Preheat the oven to 350°F (180°C). Place the graham cracker crust on a rimmed sheet pan to make transferring to and from the oven easier. (This is also helpful to catch any spills.)
Whisk the filling ingredients in a large bowl until smooth (you can also use an electric mixer). Pour the custard filling into the prepared graham cracker crust.
15 ounces pumpkin puree, 1 can sweetened condensed milk, 2 eggs, 1 teaspoon ground cinnamon, ½ teaspoon salt, ½ teaspoon ground ginger, ¼ teaspoon ground nutmeg, ⅛ teaspoon ground cloves, 1 9- inch graham cracker crust
Place in the oven and bake for 50-60 minutes, or until set with a slight jiggle in the center. Insert a knife into the center of the pie to check doneness. If it is fully cooked, then the knife will be clean.

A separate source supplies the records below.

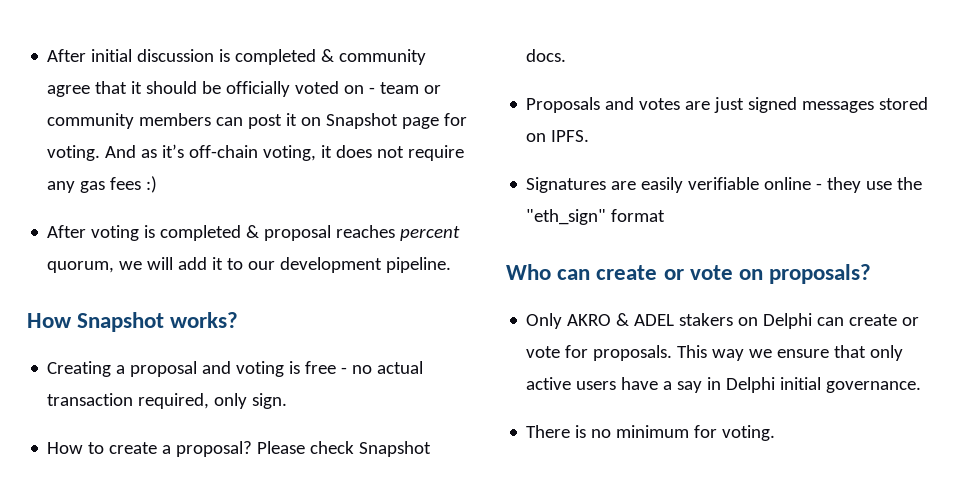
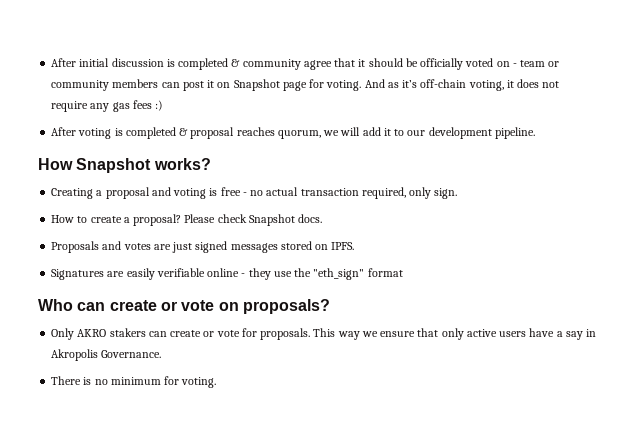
- After voting is completed & proposal reaches percent quorum, we will add it to our development pipeline.
+ After voting is completed & proposal reaches quorum, we will add it to our development pipeline.
- Only AKRO & ADEL stakers on Delphi can create or vote for proposals.
+ Only AKRO stakers can create or vote for proposals.
- This way we ensure that only active users have a say in Delphi initial governance.
+ This way we ensure that only active users have a say in Akropolis Governance.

Remove from the oven and cool at room temperature for 1-2 hours, then place in the refrigerator to cool completely.
Notes
Important Note: If you use a homemade graham cracker crust, bake it at 350°F (180°C) for 8 minutes. Cool completely before filling.Substitutions:
Replace the spices (except for the salt) with 2 teaspoons of pumpkin pie spice.
Traditionally, vanilla extract is used in sweet potato pie, not pumpkin pie. But that's a matter of preference. If you enjoy the flavor of vanilla, add one teaspoon.
Substitute the sweetened condensed milk for 1 cup half and half or dairy-free milk, ¾ cup brown sugar, and 2 teaspoons cornstarch.
Use 1 ¾ cups of cooked and pureed fresh pumpkin instead of canned pumpkin puree.
Storage:Cool the pie completely before covering. Wrap tightly in plastic wrap and refrigerate for up to 3 days.For longer storage, freeze the pie for up to 1 month. Thaw overnight in the refrigerator before serving.